Exercise instructions
Repeat the entries below word for word, though any picture in them should be dropped.

[[ Supplied data, beginning ]]

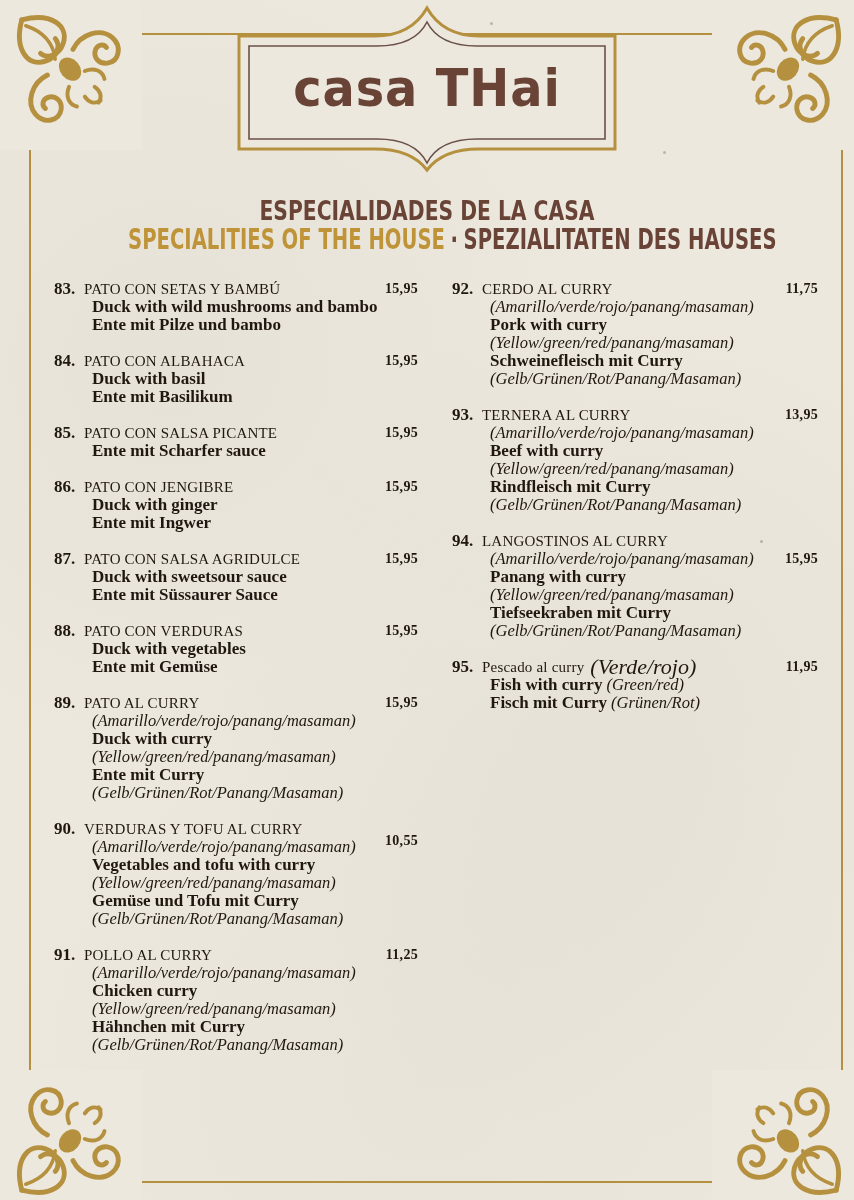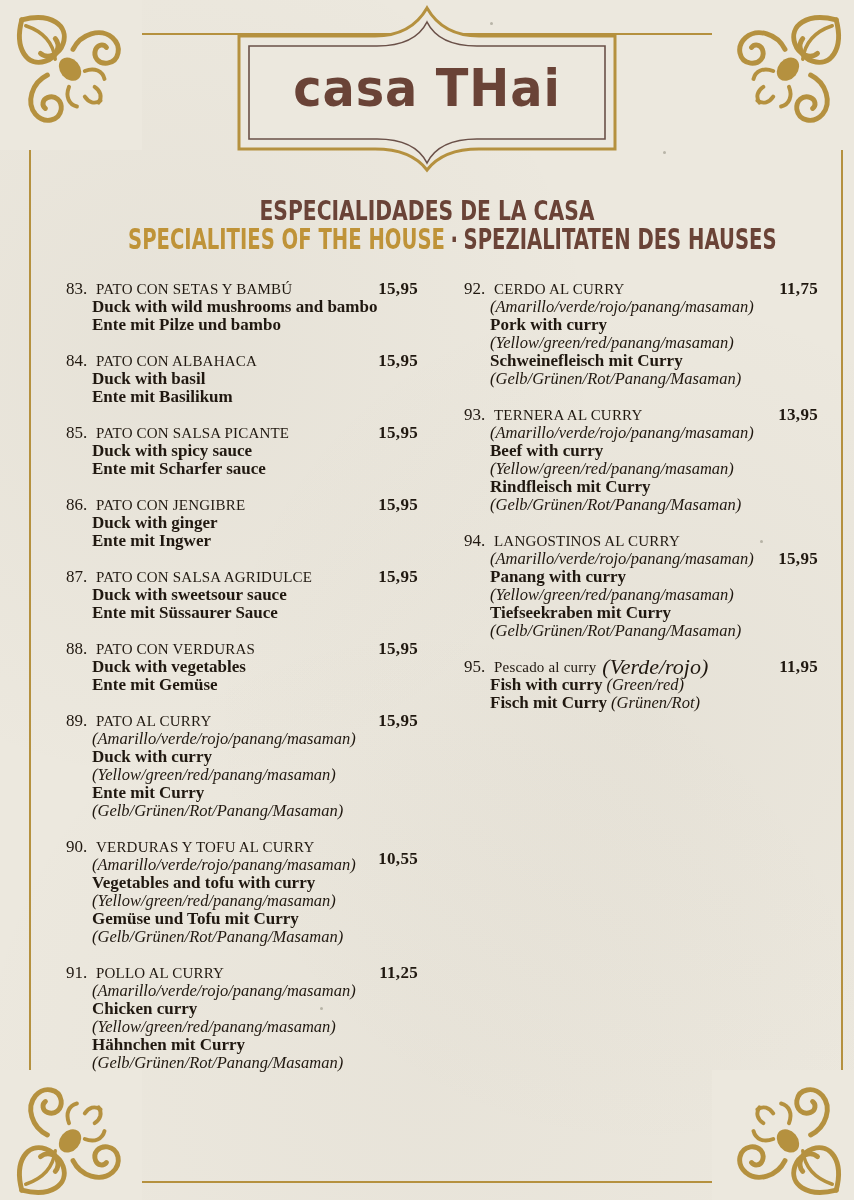--- a/index.html
+++ b/index.html
@@ -59,24 +59,24 @@
   .sub2 .sep { color:#6a4337; padding:0 8px; }
 
   
   .menu { position:absolute; left:54px; top:280px; width:764px; display:flex; gap:34px; }
   .col  { display:flex; flex-direction:column; gap:18px; }
   .col-left  { width:364px; }
   .col-right { width:366px; }
 
   .item { position:relative; }
   .head { display:flex; line-height:18px; padding-right:50px; }
-  .num  { flex:none; width:30px; font-weight:normal; font-size:17px;margin-left:12px; }
+  .num  { flex:none; width:30px; font-weight:bold; font-size:17px; }
   .ttl  { font-weight:normal; font-size:15px; letter-spacing:.2px; }
   .ttl-it { font-style:italic; font-size:22px; margin-left:6px; }
-  .price{ position:absolute; right:0; top:0; font-weight:bold; font-size:17px; letter-spacing:.3px; line-height:18px; }
+  .price{ position:absolute; right:0; top:0; font-weight:bold; font-size:14px; letter-spacing:.3px; line-height:18px; }
   .lines{ padding-left:30px; }
   .line { line-height:18px;margin-left:8px; }
   .line .b { font-weight:bold; font-size:17px; }
   .line .i { font-style:italic; font-size:16.5px; }
 </style>
 </head>
 <body>
 
 <svg width="0" height="0" style="position:absolute" aria-hidden="true">
   <symbol id="orn-symbol" viewBox="0 0 130 130">
@@ -162,21 +162,20 @@
         </div>
   </article>
       <article class="item">
     <div class="head">
       <span class="num">85.</span>
       <span class="ttl">PATO CON SALSA PICANTE</span>
 
     </div>
     <span class="price" style="top: 0px;">15,95</span>
     <div class="lines">
-          <div class="line"><span class="b">Duck with spicy sauce</span></div>
           <div class="line"><span class="b">Ente mit Scharfer sauce</span></div>
         </div>
   </article>
       <article class="item">
     <div class="head">
       <span class="num">86.</span>
       <span class="ttl">PATO CON JENGIBRE</span>
 
     </div>
     <span class="price" style="top: 0px;">15,95</span>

[[ Supplied data, end ]]

Response box
--- a/index.html
+++ b/index.html
@@ -59,24 +59,24 @@
   .sub2 .sep { color:#6a4337; padding:0 8px; }
 
   
   .menu { position:absolute; left:54px; top:280px; width:764px; display:flex; gap:34px; }
   .col  { display:flex; flex-direction:column; gap:18px; }
   .col-left  { width:364px; }
   .col-right { width:366px; }
 
   .item { position:relative; }
   .head { display:flex; line-height:18px; padding-right:50px; }
-  .num  { flex:none; width:30px; font-weight:normal; font-size:17px;margin-left:12px; }
+  .num  { flex:none; width:30px; font-weight:bold; font-size:17px; }
   .ttl  { font-weight:normal; font-size:15px; letter-spacing:.2px; }
   .ttl-it { font-style:italic; font-size:22px; margin-left:6px; }
-  .price{ position:absolute; right:0; top:0; font-weight:bold; font-size:17px; letter-spacing:.3px; line-height:18px; }
+  .price{ position:absolute; right:0; top:0; font-weight:bold; font-size:14px; letter-spacing:.3px; line-height:18px; }
   .lines{ padding-left:30px; }
   .line { line-height:18px;margin-left:8px; }
   .line .b { font-weight:bold; font-size:17px; }
   .line .i { font-style:italic; font-size:16.5px; }
 </style>
 </head>
 <body>
 
 <svg width="0" height="0" style="position:absolute" aria-hidden="true">
   <symbol id="orn-symbol" viewBox="0 0 130 130">
@@ -162,21 +162,20 @@
         </div>
   </article>
       <article class="item">
     <div class="head">
       <span class="num">85.</span>
       <span class="ttl">PATO CON SALSA PICANTE</span>
 
     </div>
     <span class="price" style="top: 0px;">15,95</span>
     <div class="lines">
-          <div class="line"><span class="b">Duck with spicy sauce</span></div>
           <div class="line"><span class="b">Ente mit Scharfer sauce</span></div>
         </div>
   </article>
       <article class="item">
     <div class="head">
       <span class="num">86.</span>
       <span class="ttl">PATO CON JENGIBRE</span>
 
     </div>
     <span class="price" style="top: 0px;">15,95</span>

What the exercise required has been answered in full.